[337] in athena10
Re: Caching DNS for Athena 10
daemon@ATHENA.MIT.EDU (Jonathon Weiss)
Mon Jul 28 18:27:40 2008
Message-Id: <200807282226.m6SMQscg025965@speaker-for-the-dead.mit.edu>
From: Jonathon Weiss <jweiss@MIT.EDU>
To: Kevin Chen <kchen@MIT.EDU>
cc: ghudson@MIT.EDU, athena10@MIT.EDU
In-reply-to: Your message of "Mon, 28 Jul 2008 16:43:23 EDT."

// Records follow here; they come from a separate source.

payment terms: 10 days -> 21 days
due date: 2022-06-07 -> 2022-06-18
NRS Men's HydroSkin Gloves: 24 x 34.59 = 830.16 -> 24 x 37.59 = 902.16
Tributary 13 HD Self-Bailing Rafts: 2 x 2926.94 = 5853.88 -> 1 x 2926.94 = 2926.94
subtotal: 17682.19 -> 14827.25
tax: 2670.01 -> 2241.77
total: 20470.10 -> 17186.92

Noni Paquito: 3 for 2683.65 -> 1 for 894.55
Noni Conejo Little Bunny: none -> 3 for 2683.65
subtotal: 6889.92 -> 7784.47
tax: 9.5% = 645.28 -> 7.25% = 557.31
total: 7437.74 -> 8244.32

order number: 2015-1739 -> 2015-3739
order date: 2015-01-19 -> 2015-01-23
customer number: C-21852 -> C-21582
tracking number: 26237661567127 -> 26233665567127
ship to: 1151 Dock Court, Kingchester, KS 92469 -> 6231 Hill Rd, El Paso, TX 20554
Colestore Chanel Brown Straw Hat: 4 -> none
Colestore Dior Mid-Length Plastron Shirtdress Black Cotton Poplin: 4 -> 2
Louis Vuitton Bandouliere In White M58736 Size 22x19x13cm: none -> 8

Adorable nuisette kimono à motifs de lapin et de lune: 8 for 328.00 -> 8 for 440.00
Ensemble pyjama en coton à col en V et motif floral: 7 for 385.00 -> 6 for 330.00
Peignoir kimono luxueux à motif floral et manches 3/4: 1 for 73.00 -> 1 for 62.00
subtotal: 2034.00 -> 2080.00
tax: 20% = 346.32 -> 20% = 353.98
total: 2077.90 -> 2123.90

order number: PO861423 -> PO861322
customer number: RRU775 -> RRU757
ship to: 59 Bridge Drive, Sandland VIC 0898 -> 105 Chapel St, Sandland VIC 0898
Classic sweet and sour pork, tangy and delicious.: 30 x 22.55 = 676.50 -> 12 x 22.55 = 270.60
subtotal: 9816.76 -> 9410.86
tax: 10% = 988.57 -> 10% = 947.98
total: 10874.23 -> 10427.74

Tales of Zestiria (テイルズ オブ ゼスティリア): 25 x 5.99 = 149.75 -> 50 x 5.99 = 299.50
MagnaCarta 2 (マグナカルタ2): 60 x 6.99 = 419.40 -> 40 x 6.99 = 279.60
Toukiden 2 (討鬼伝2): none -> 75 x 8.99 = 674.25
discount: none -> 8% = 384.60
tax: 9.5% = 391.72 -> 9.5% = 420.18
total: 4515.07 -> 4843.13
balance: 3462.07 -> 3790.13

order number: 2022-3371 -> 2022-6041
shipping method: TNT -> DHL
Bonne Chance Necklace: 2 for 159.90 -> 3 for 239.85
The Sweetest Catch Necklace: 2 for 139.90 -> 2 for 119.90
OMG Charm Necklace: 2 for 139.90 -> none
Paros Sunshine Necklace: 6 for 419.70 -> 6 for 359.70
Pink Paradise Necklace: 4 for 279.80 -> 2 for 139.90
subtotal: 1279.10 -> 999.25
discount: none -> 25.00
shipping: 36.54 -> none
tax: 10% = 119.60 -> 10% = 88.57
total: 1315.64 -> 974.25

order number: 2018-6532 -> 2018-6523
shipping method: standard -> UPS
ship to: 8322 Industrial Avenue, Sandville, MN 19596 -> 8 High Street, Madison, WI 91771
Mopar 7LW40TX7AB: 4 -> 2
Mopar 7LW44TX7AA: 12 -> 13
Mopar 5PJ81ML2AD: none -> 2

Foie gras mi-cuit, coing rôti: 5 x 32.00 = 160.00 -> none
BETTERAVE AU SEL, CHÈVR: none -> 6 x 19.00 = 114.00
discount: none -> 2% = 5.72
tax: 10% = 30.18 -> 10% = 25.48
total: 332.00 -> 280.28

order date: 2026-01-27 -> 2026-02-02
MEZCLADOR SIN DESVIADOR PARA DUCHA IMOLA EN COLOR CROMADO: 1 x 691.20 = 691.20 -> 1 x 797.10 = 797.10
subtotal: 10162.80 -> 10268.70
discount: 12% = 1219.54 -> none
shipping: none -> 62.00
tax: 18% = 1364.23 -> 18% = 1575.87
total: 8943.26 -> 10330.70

<alpine.DEB.1.10.0807281629200.6462@vinegar-pot.mit.edu>
Date: Mon, 28 Jul 2008 18:26:54 -0400
> On Mon, 28 Jul 2008, ghudson@MIT.EDU wrote:
>
> > 3. (Optional) Configure the caching resolver to listen only to 127.0.0.1
> > 4. (Optional) Configure the caching named to forward to MIT name servers
>
> > (3) is a simple configuration tweak to either package; the question is
> > whether we want to do it. If the cache is accessible from the
> > outside, it is perhaps easier to compromise since you can force the
> > cache to perform a DNS query on demand; on the other hand, that's
> > often not difficult to do through other means. Having the cache
> > accessible from the outside does make it easier to scan for
> > vulnerability.
>
> It also protects you in case any vulnerabilities in BIND happen to
> surface. If the only reason for listening externally is to scan for
> vulnerabilities, you should have that information already by getting the
> list of packages on the machine with athinfo, assuming that still exists
> in Athena 10. Doing whatever DNS queries you want is also much easier
> than getting a user to load a web page or something pointing to the
> desired name.
>
> Open recursion also allows random attackers to use your system to perform
> denial of service attacks from the system.
>
> Googling finds these documents, which might be useful:
> http://www.ietf.org/internet-drafts/draft-ietf-dnsop-reflectors-are-evil-05.txt
> http://www.afnic.fr/actu/nouvelles/general/NN20060404_en
> http://www.isotf.org/news/DNS-Amplification-Attacks.pdf
> http://www.us-cert.gov/reading_room/DNS-recursion033006.pdf
In fact, we switched to this configuration for bind on athena,
primarily at my request, to protect ourselves from holes in bind.
> > 5. (Optional) Configure the search path to mit.edu
I use this on a daily basis, but I'm known not to be a good sample
set. Given the number of people using dhcp with their laptops I
suspect they're used to having to use FQDNs. OTOH, they may be less
tolerant of that for machines actually at MIT.